Pugachev, nicknamed “Putin’s banker,” is an international investor who was part of Vladimir Putin’s inner circle at the turn of the century. However, since 2011 he fell out of favor with the Russian president and has been immersed in multiple criminal proceedings. As a result, his assets (which amount to 15,000 million dollars) were frozen and he was forced to leave Russia for Great Britain and later ended up in France, where he currently resides.
From that moment on, Pugachev has never missed the opportunity to take revenge by talking openly about a Vladimir Putin whom he defines as “a pathological liar” who “lies for no reason. He did it to me and he has done it again now in Ukraine. The bombs fall on civilian targets but instead Putin says they do not attack civilians”.
“Putin is not in his best state”
The person who was Putin’s shadow during his beginnings in the Kremlin said of the Russian leader, “It is evident that he is not in his best state. He was someone who took great care of himself.”.
Pugachev added that “Putin used to swim for four hours a day; then he received massages and they gave him a manicure and pedicure,” - care that, according to him, does not correspond to his current appearance.
“He is only 69 years old but he looks 90 years old. So, given all the money and resources he has, he’s probably very sick.
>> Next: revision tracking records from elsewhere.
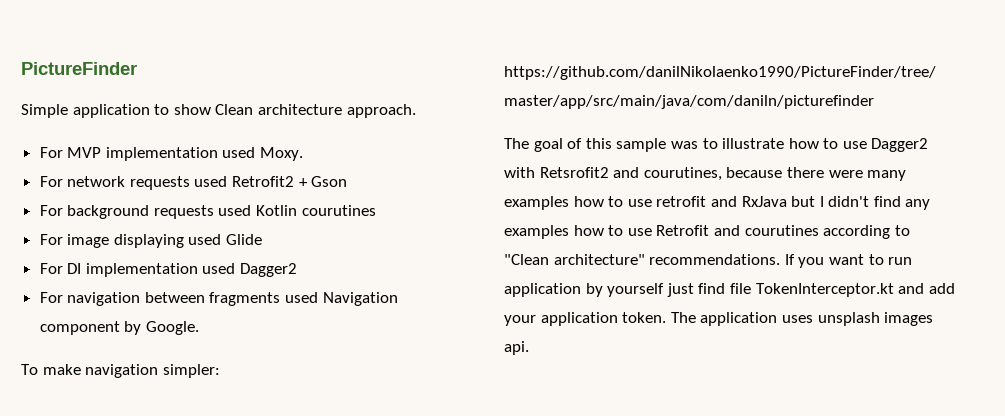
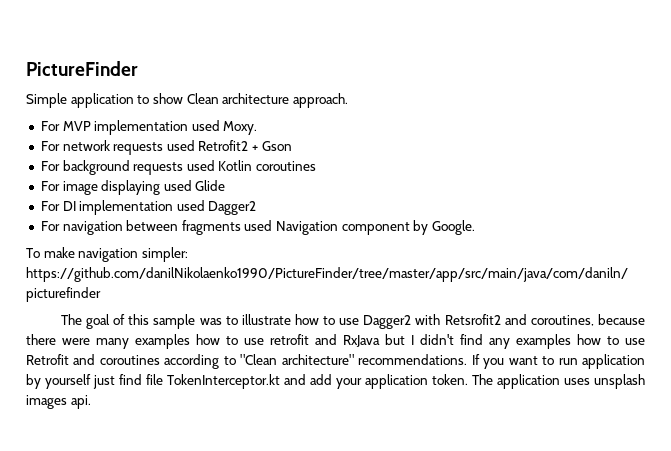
[301,205,376,216] courutines -> [256,161,317,171] coroutines
[643,167,722,181] courutines, -> [530,315,594,326] coroutines,
[744,225,819,236] courutines -> [99,355,160,365] coroutines

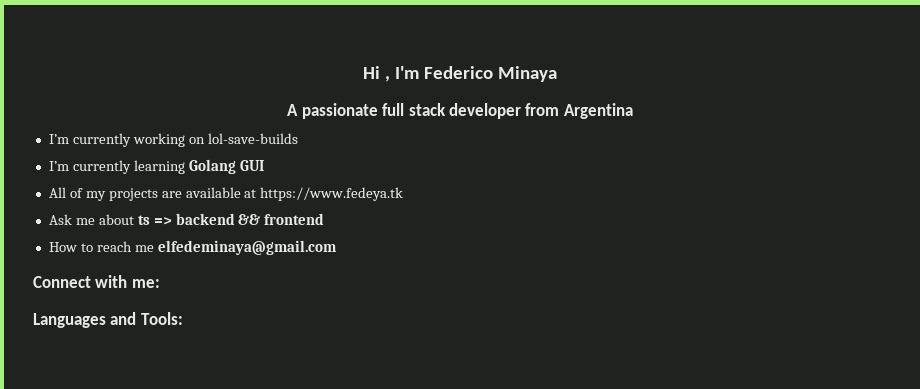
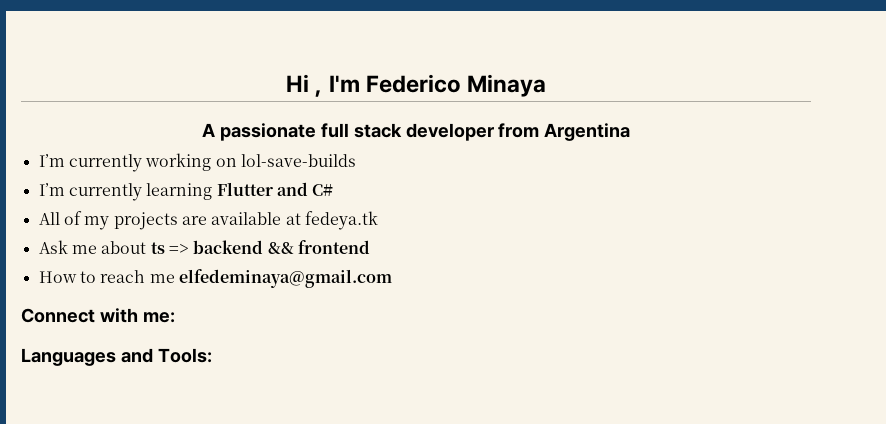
[188,159,264,174] Golang GUI -> [216,182,334,196] Flutter and C#
[260,187,404,201] https://www.fedeya.tk -> [304,211,378,230] fedeya.tk

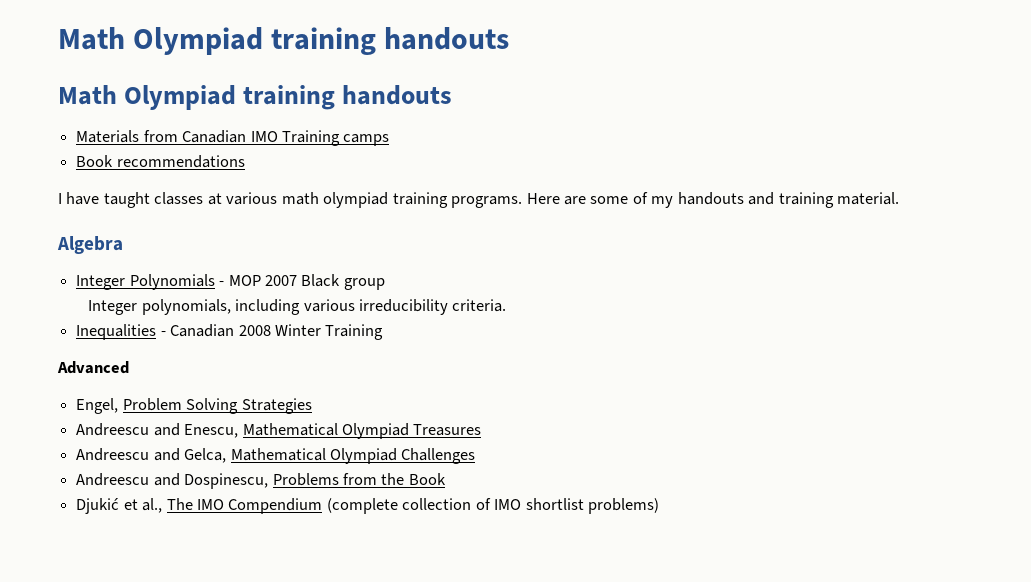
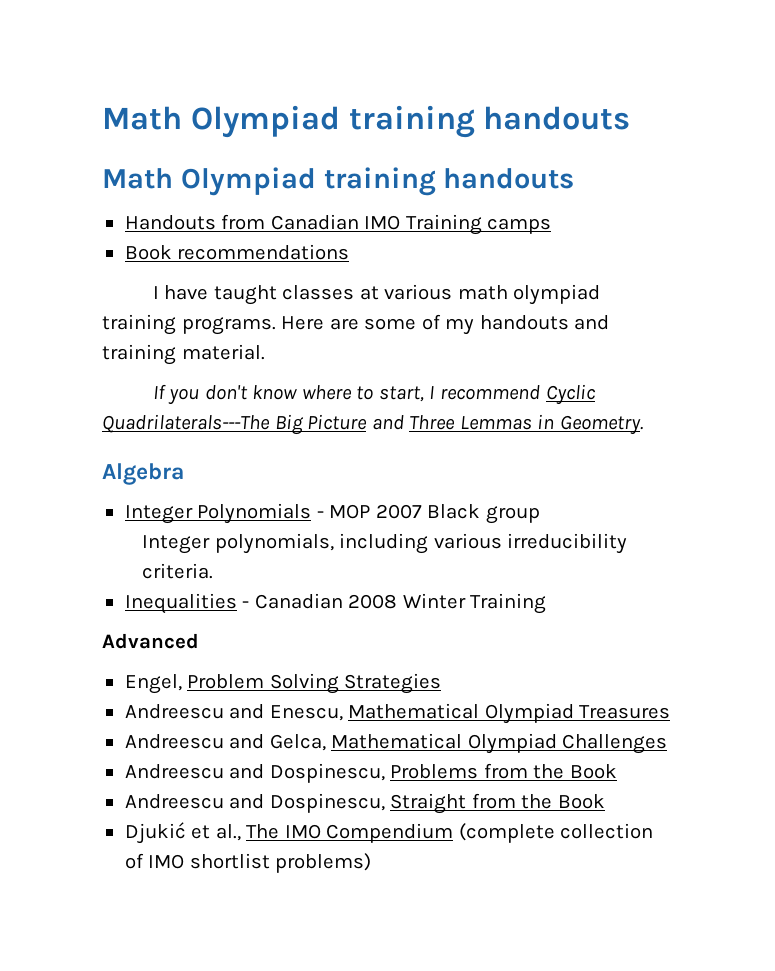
[76,130,140,143] Materials -> [124,215,216,230] Handouts
(900, 198) none -> [152,384,596,405] [102,414,643,435] // If you don't know where to start, I recommend Cyclic Quadrilaterals---The Big Picture and Three Lemmas in Geometry.
(446, 479) none -> [124,793,605,814] // Andreescu and Dospinescu, Straight from the Book

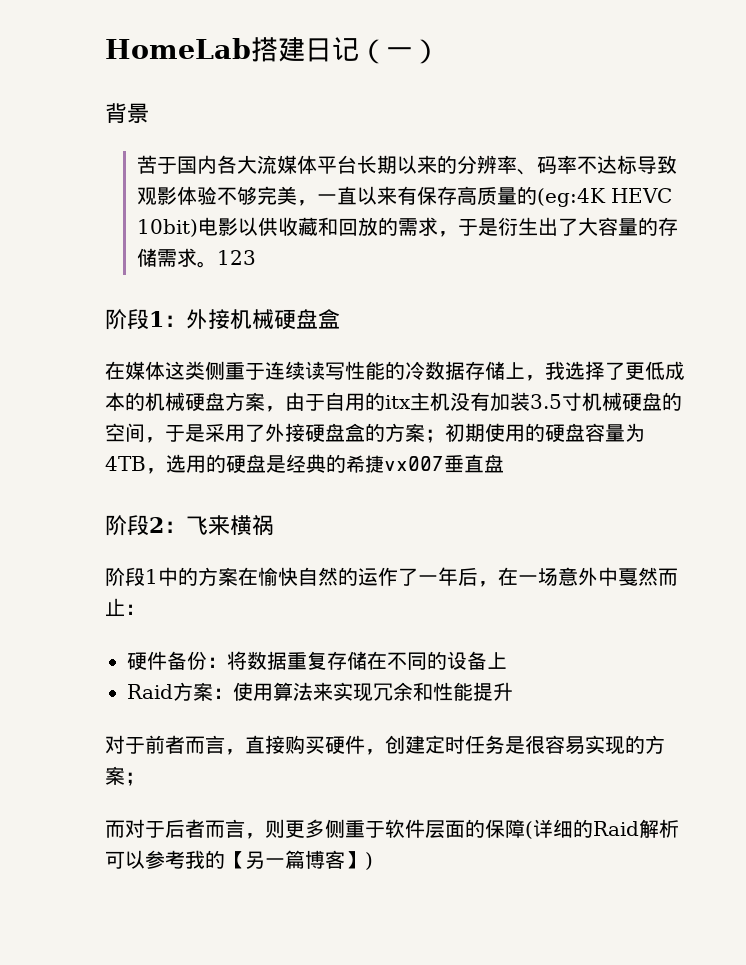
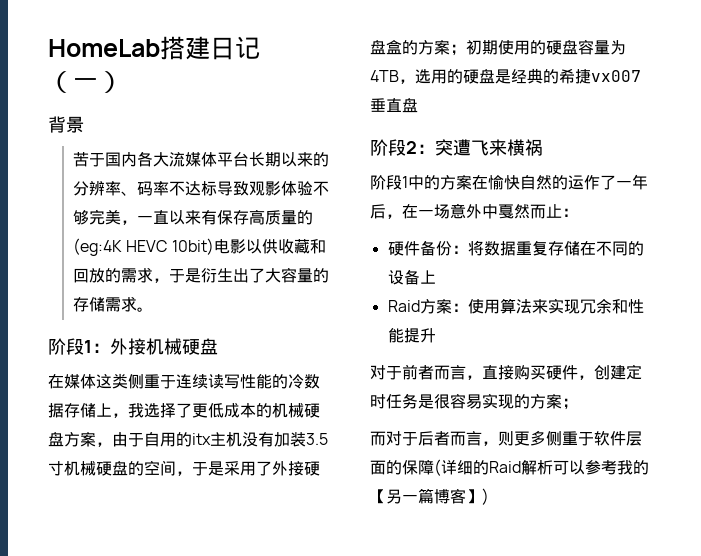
[216,250,256,265] 123 -> (154, 309) none
[318,309,340,329] 盒 -> (218, 346) none
(186, 527) none -> [435,139,471,156] 突遭

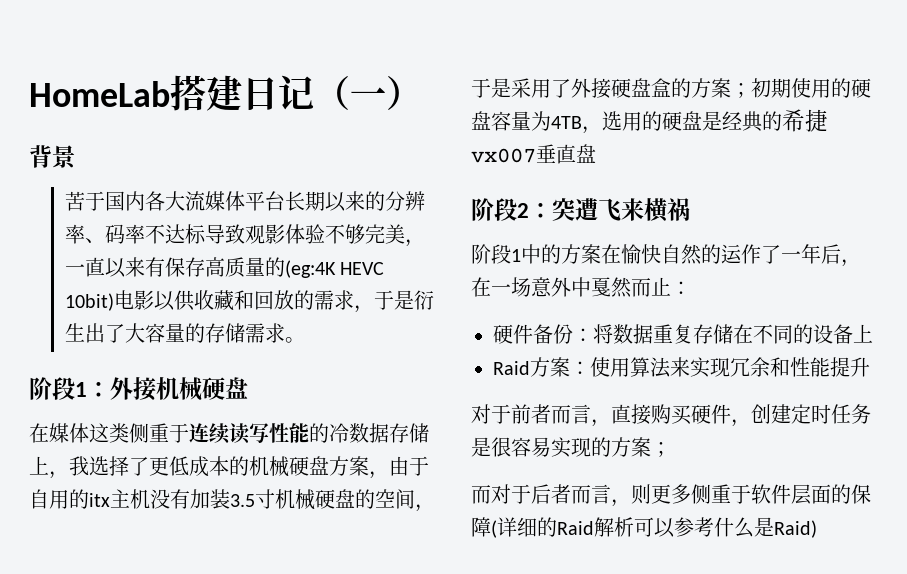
[617,460,649,475] [370,488,489,505] 我的【另一篇博客】) -> [714,517,817,538] 什么是Raid)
Even people who have worked their entire lives in a mine look better,” Pugachev warned.
Putin’s obsession with money
The interviewee says that “when Putin was chosen as a presidential candidate, he made it clear that he was doing it for money. “He told us, ‘I can be your president; just pay me’”.
Regarding the wealth that Putin could have accumulated during his long term in office, Pugachev revealed, “Starting out from the fact that there was a tacit agreement to consider that all businesses belong to the leader, and that the businessmen accepted it as a new way of operating, the fortune built up by Putin and his family could exceed trillions of dollars”.
About this system, Putin’s former campaign manager points out that “the oligarchs understood towards the end of the 2000s that all the money they had amassed was common property. All their fortunes were under Putin’s responsibility or belonged to him. Today, the system is like a cooperative in the hands of Putin and those closest to him.”